ROLE_DEF_ID=$(az cosmosdb sql role definition list \
--resource-group "$RG" \
--account-name "$RESOURCE_NAME" \
--query "[?roleName=='Cosmos DB Built-in Data Contributor'].id" \
--output tsv)
if [ -z "$ROLE_DEF_ID" ]; then
echo "Role definition ID not found. Using fallback ID."
# Fallback to the well-known ID if not found
ROLE_DEF_ID="/subscriptions/$SUBSCRIPTION_ID/resourceGroups/$RG/providers/Microsoft.DocumentDB/databaseAccounts/$RESOURCE_NAME/sqlRoleDefinitions/00000000-0000-0000-0000-000000000002"

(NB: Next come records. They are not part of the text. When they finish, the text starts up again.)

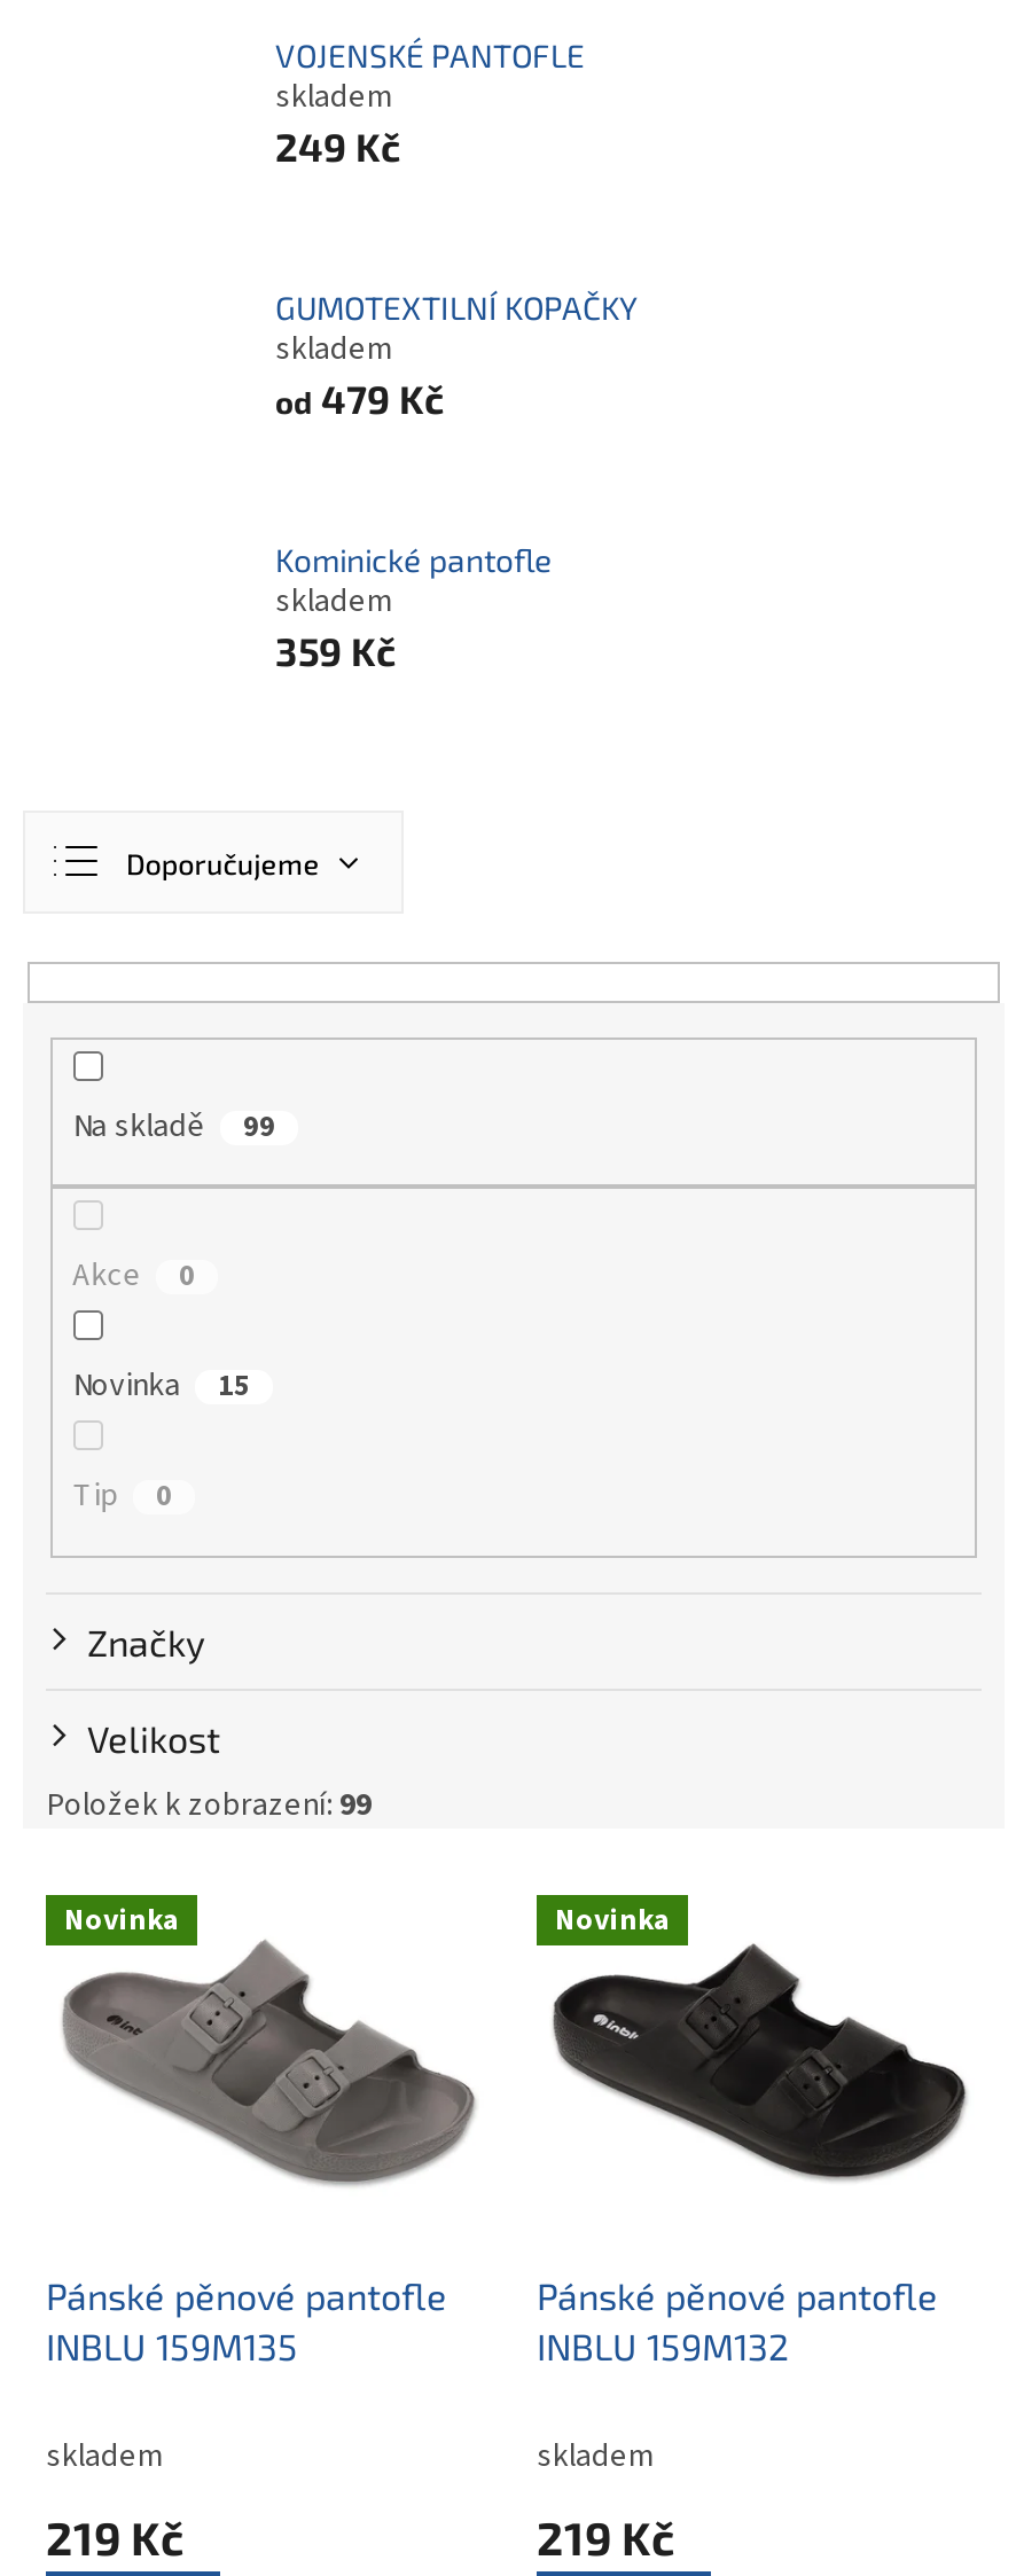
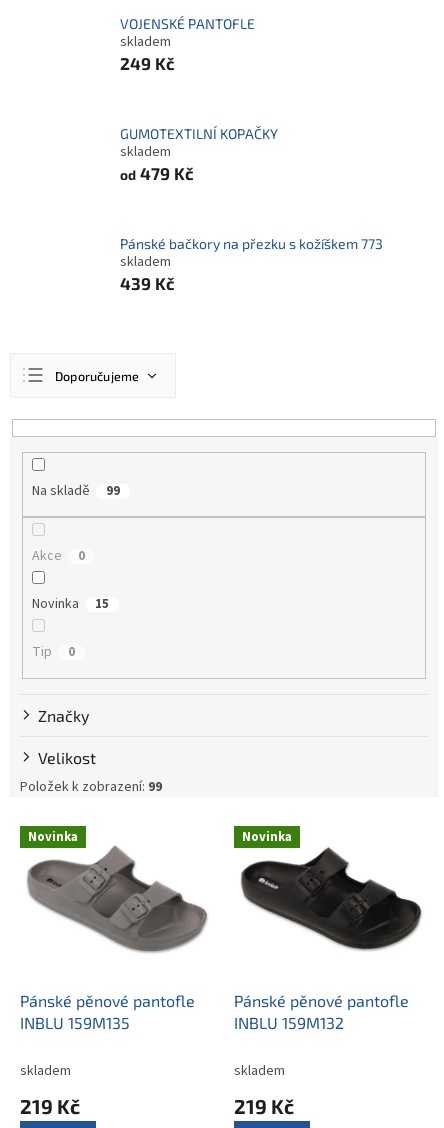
[275,540,553,579] Kominické pantofle -> [120,235,383,252] Pánské bačkory na přezku s kožíškem 773
[275,627,397,673] 359 Kč -> [120,273,175,293] 439 Kč

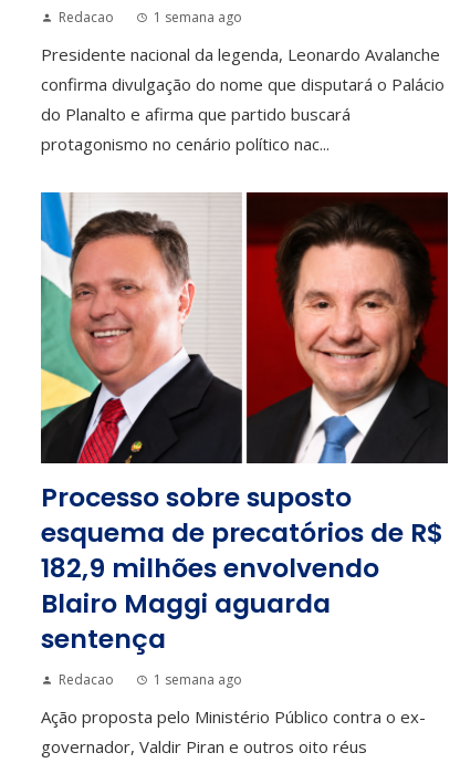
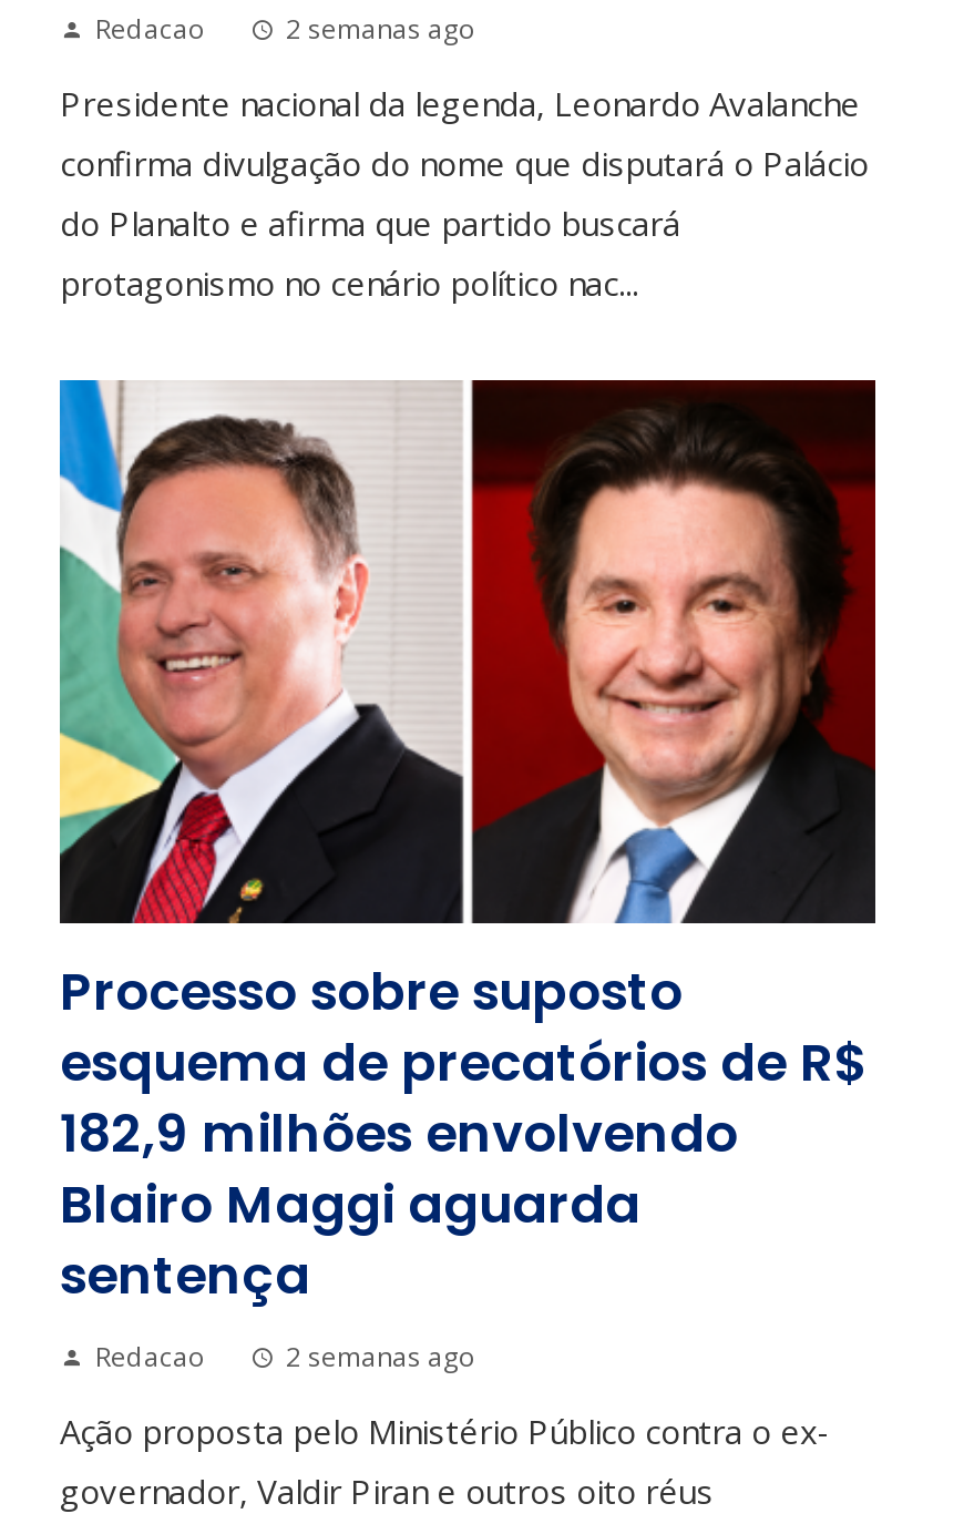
[154,8,242,27] 1 semana ago -> [286,10,476,48] 2 semanas ago
[154,670,242,689] 1 semana ago -> [286,1338,476,1376] 2 semanas ago

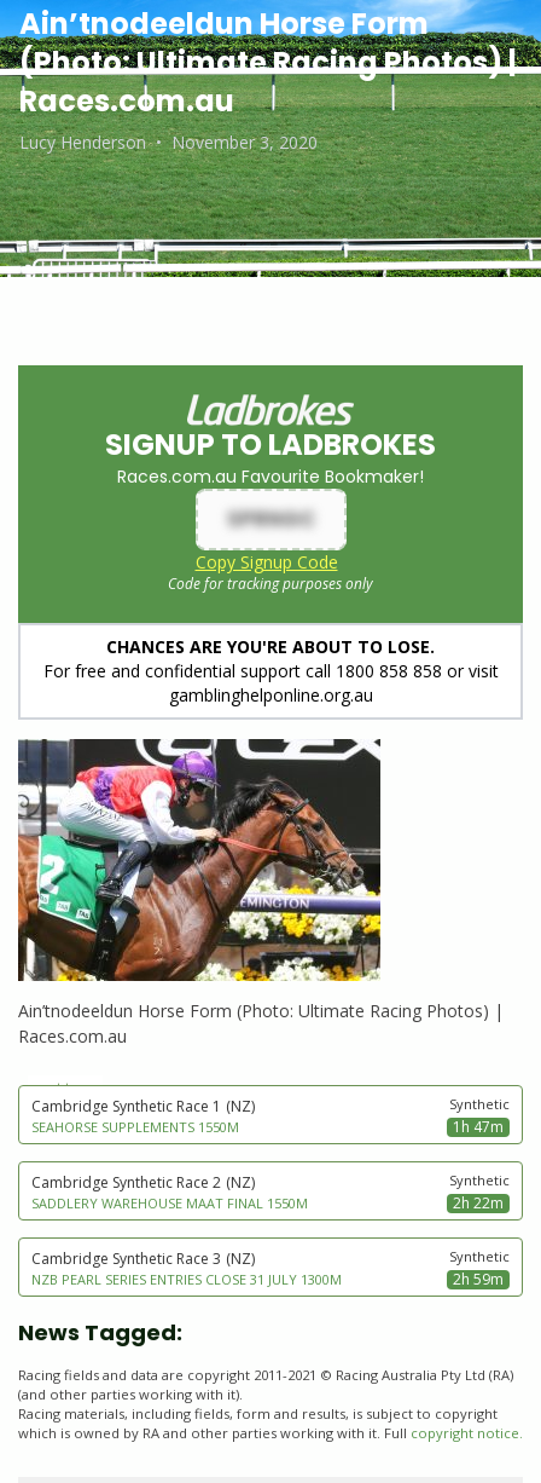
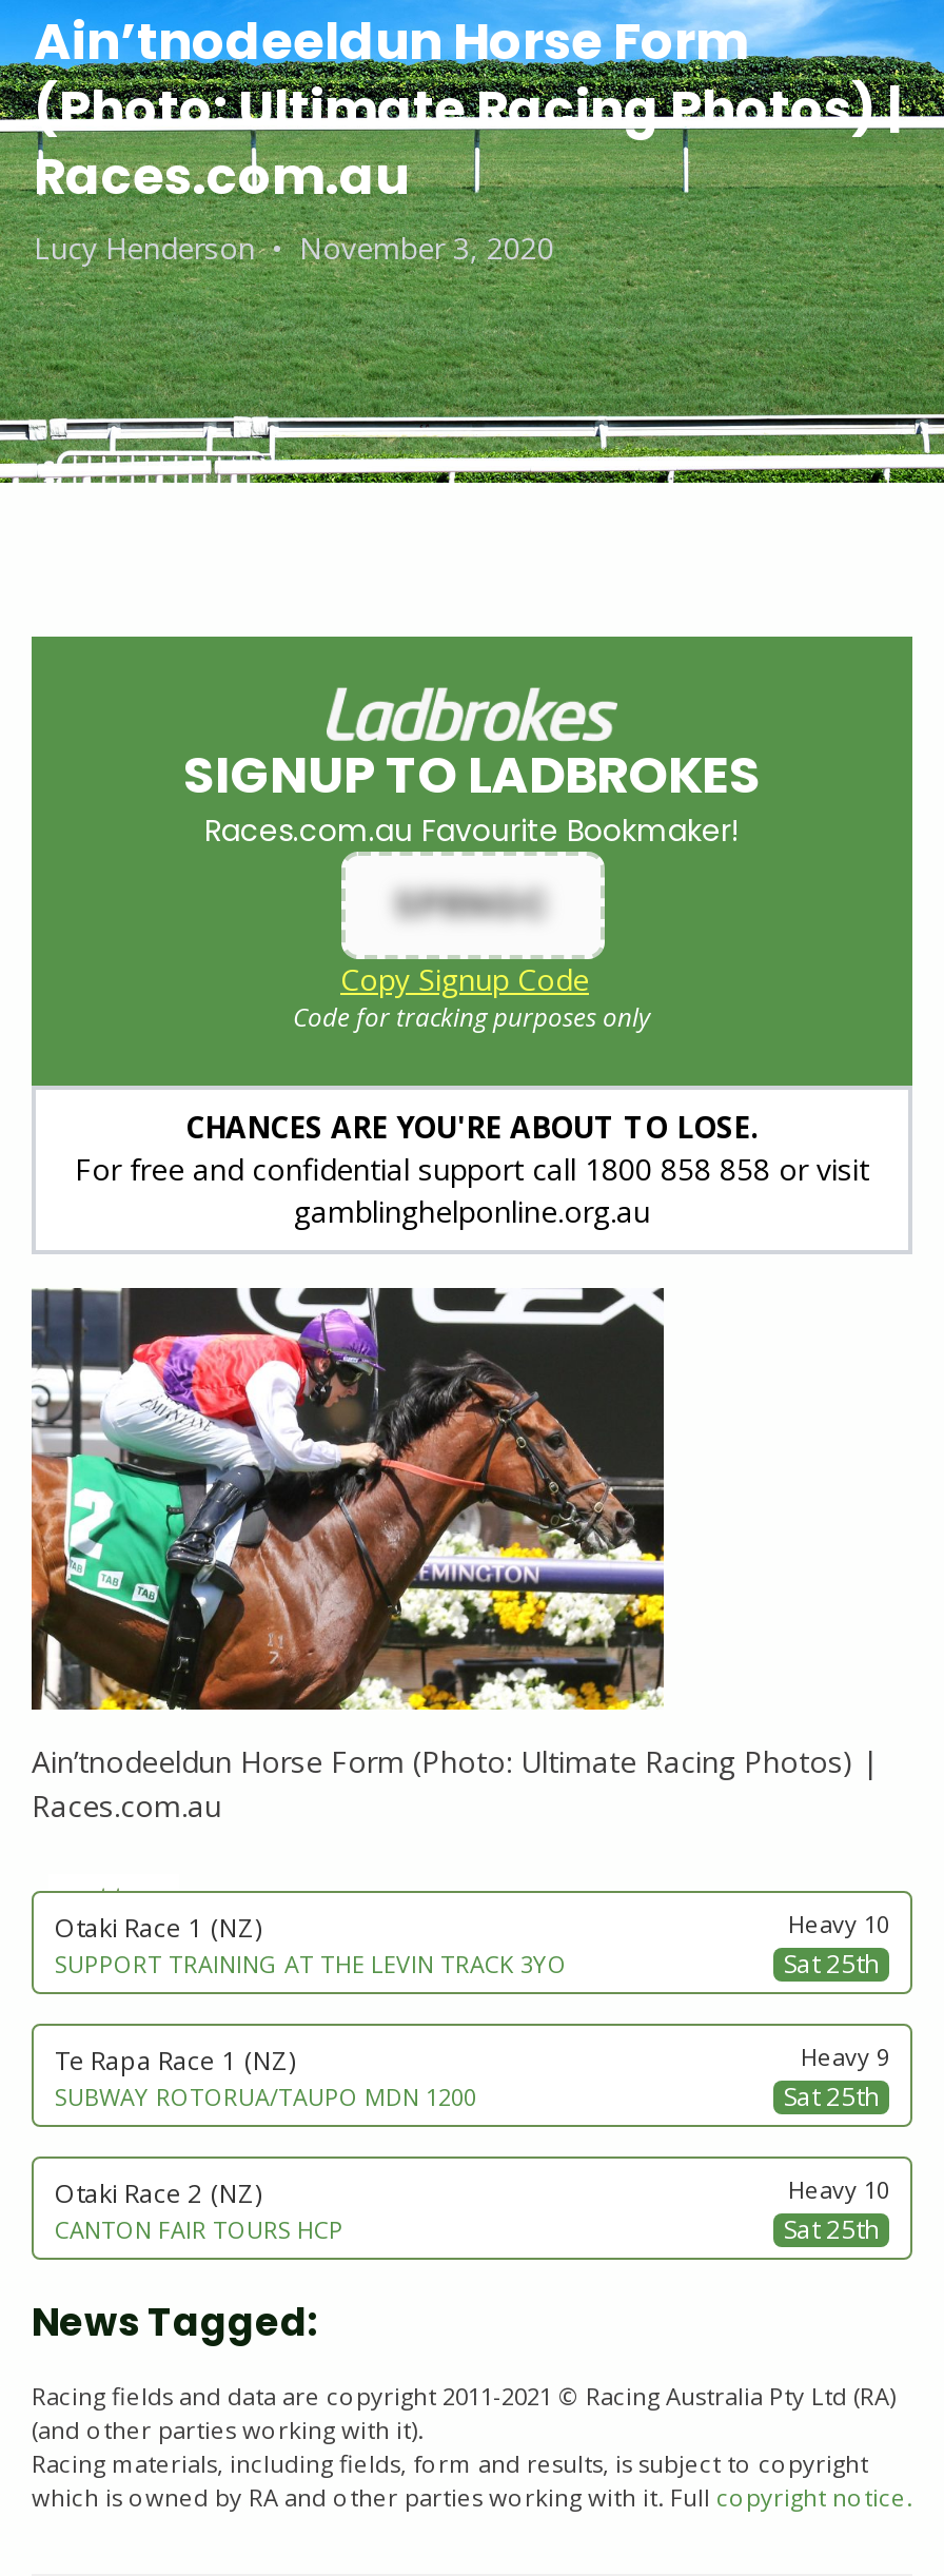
[31,1095,510,1137] Cambridge Synthetic Race 1 (NZ) | Synthetic | SEAHORSE SUPPLEMENTS 1550M | 1h 47m -> [55,1909,889,1982] Otaki Race 1 (NZ) | Heavy 10 | SUPPORT TRAINING AT THE LEVIN TRACK 3YO | Sat 25th
[31,1172,510,1213] Cambridge Synthetic Race 2 (NZ) | Synthetic | SADDLERY WAREHOUSE MAAT FINAL 1550M | 2h 22m -> [55,2042,889,2114] Te Rapa Race 1 (NZ) | Heavy 9 | SUBWAY ROTORUA/TAUPO MDN 1200 | Sat 25th
[31,1248,510,1289] Cambridge Synthetic Race 3 (NZ) | Synthetic | NZB PEARL SERIES ENTRIES CLOSE 31 JULY 1300M | 2h 59m -> [55,2174,889,2247] Otaki Race 2 (NZ) | Heavy 10 | CANTON FAIR TOURS HCP | Sat 25th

printf "Using fallback role definition ID: %s\n" "$ROLE_DEF_ID"
else
printf "Found role definition ID: %s\n" "$ROLE_DEF_ID"
fi
# Create a role assignment using the built-in data contributor role
echo "Creating role assignment..."
if ! az cosmosdb sql role assignment create \
--resource-group "$RG" \
--account-name "$RESOURCE_NAME" \
--role-definition-id "$ROLE_DEF_ID" \
--principal-id "$PRINCIPAL_ID" \
--scope "/subscriptions/$SUBSCRIPTION_ID/resourceGroups/$RG/providers/Microsoft.DocumentDB/databaseAccounts/$RESOURCE_NAME"; then
echo "Warning: Failed to create role assignment. This might be because it already exists or due to permission issues."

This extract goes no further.